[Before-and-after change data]
#####

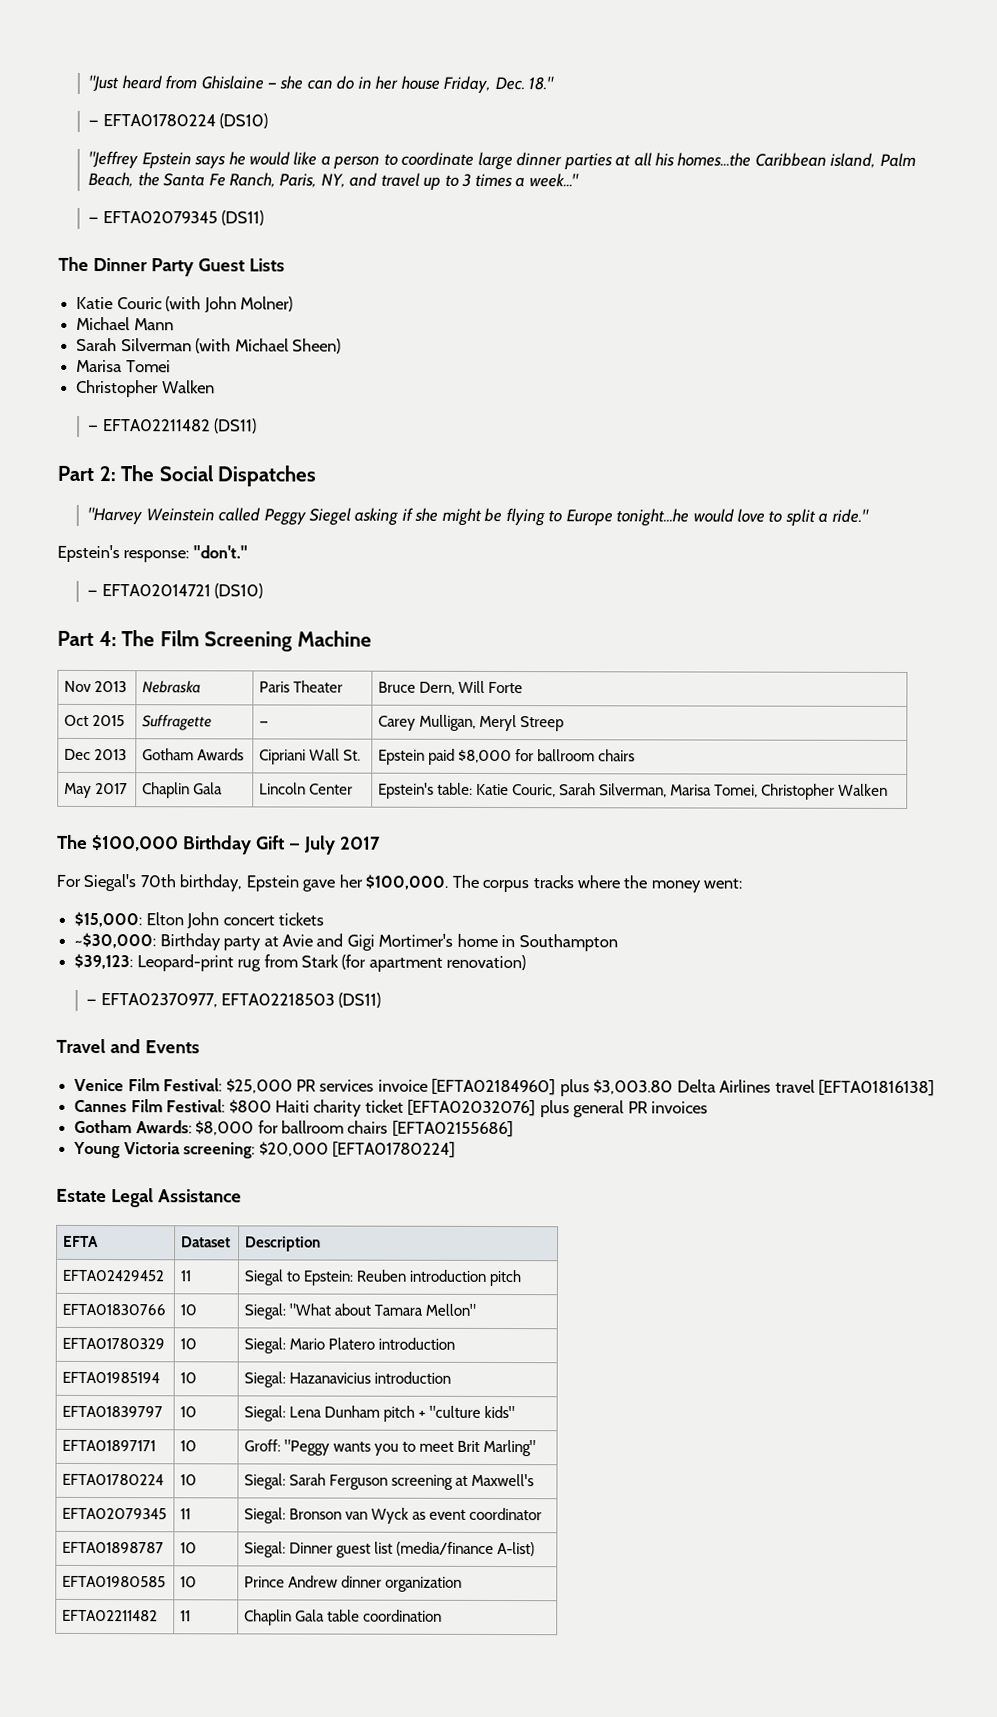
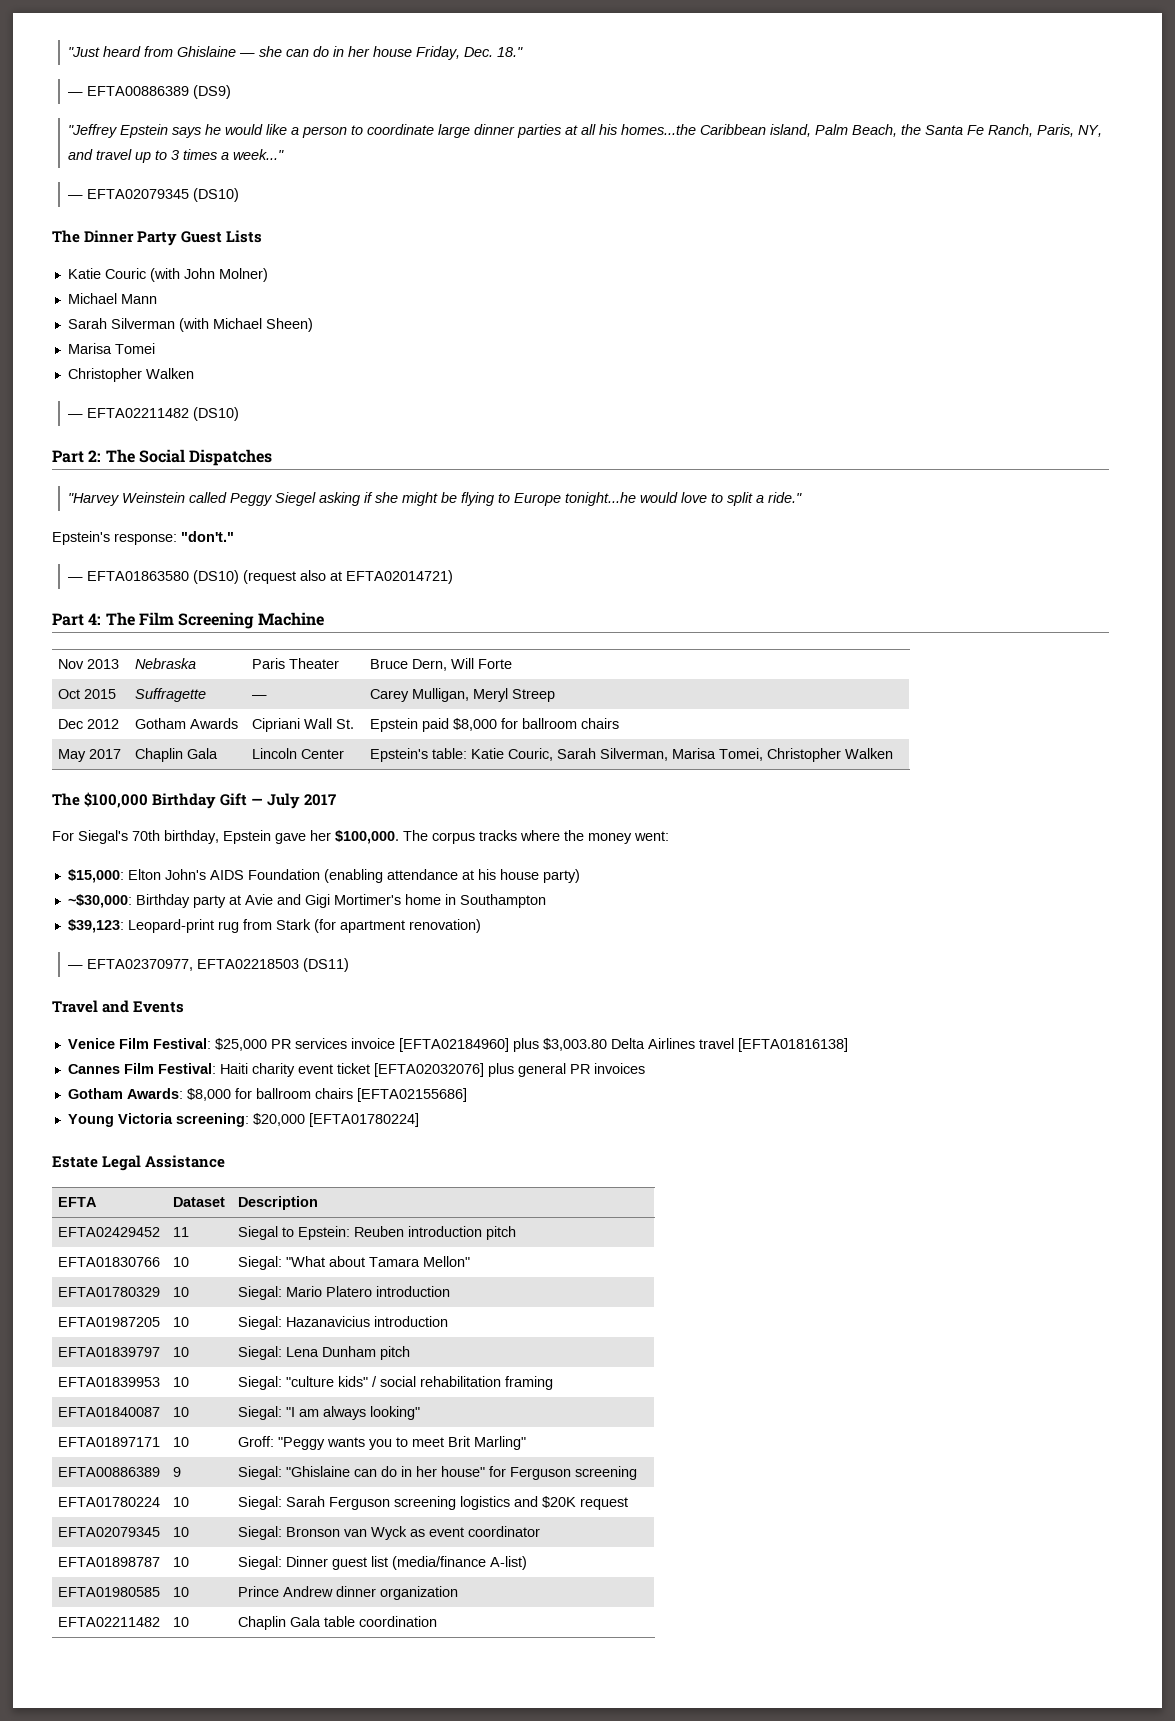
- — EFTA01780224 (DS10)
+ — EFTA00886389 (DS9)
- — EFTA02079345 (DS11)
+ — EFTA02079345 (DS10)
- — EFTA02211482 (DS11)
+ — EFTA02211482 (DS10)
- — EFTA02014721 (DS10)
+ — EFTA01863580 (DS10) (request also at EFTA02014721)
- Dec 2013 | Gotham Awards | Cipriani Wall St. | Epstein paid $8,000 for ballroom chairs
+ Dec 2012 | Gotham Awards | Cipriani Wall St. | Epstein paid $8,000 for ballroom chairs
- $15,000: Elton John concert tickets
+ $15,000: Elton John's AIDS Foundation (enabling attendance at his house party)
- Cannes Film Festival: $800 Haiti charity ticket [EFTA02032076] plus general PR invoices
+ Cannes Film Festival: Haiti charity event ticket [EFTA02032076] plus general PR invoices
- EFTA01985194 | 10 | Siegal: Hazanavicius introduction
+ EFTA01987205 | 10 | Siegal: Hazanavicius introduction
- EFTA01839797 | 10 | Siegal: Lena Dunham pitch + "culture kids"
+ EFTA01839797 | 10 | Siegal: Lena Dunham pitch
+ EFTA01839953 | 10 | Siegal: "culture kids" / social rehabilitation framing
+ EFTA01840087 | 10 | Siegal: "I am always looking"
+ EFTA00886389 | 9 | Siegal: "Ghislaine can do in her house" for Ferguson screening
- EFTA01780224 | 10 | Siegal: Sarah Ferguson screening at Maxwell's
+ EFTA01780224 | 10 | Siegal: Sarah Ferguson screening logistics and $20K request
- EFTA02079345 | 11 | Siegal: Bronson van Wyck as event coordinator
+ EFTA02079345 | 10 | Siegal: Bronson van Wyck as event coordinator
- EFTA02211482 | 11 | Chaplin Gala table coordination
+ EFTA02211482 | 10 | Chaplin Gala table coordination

#####

What is expected
Write out the entries again word for word. Do not include the pictures.

Answer for the task
- — EFTA01780224 (DS10)
+ — EFTA00886389 (DS9)
- — EFTA02079345 (DS11)
+ — EFTA02079345 (DS10)
- — EFTA02211482 (DS11)
+ — EFTA02211482 (DS10)
- — EFTA02014721 (DS10)
+ — EFTA01863580 (DS10) (request also at EFTA02014721)
- Dec 2013 | Gotham Awards | Cipriani Wall St. | Epstein paid $8,000 for ballroom chairs
+ Dec 2012 | Gotham Awards | Cipriani Wall St. | Epstein paid $8,000 for ballroom chairs
- $15,000: Elton John concert tickets
+ $15,000: Elton John's AIDS Foundation (enabling attendance at his house party)
- Cannes Film Festival: $800 Haiti charity ticket [EFTA02032076] plus general PR invoices
+ Cannes Film Festival: Haiti charity event ticket [EFTA02032076] plus general PR invoices
- EFTA01985194 | 10 | Siegal: Hazanavicius introduction
+ EFTA01987205 | 10 | Siegal: Hazanavicius introduction
- EFTA01839797 | 10 | Siegal: Lena Dunham pitch + "culture kids"
+ EFTA01839797 | 10 | Siegal: Lena Dunham pitch
+ EFTA01839953 | 10 | Siegal: "culture kids" / social rehabilitation framing
+ EFTA01840087 | 10 | Siegal: "I am always looking"
+ EFTA00886389 | 9 | Siegal: "Ghislaine can do in her house" for Ferguson screening
- EFTA01780224 | 10 | Siegal: Sarah Ferguson screening at Maxwell's
+ EFTA01780224 | 10 | Siegal: Sarah Ferguson screening logistics and $20K request
- EFTA02079345 | 11 | Siegal: Bronson van Wyck as event coordinator
+ EFTA02079345 | 10 | Siegal: Bronson van Wyck as event coordinator
- EFTA02211482 | 11 | Chaplin Gala table coordination
+ EFTA02211482 | 10 | Chaplin Gala table coordination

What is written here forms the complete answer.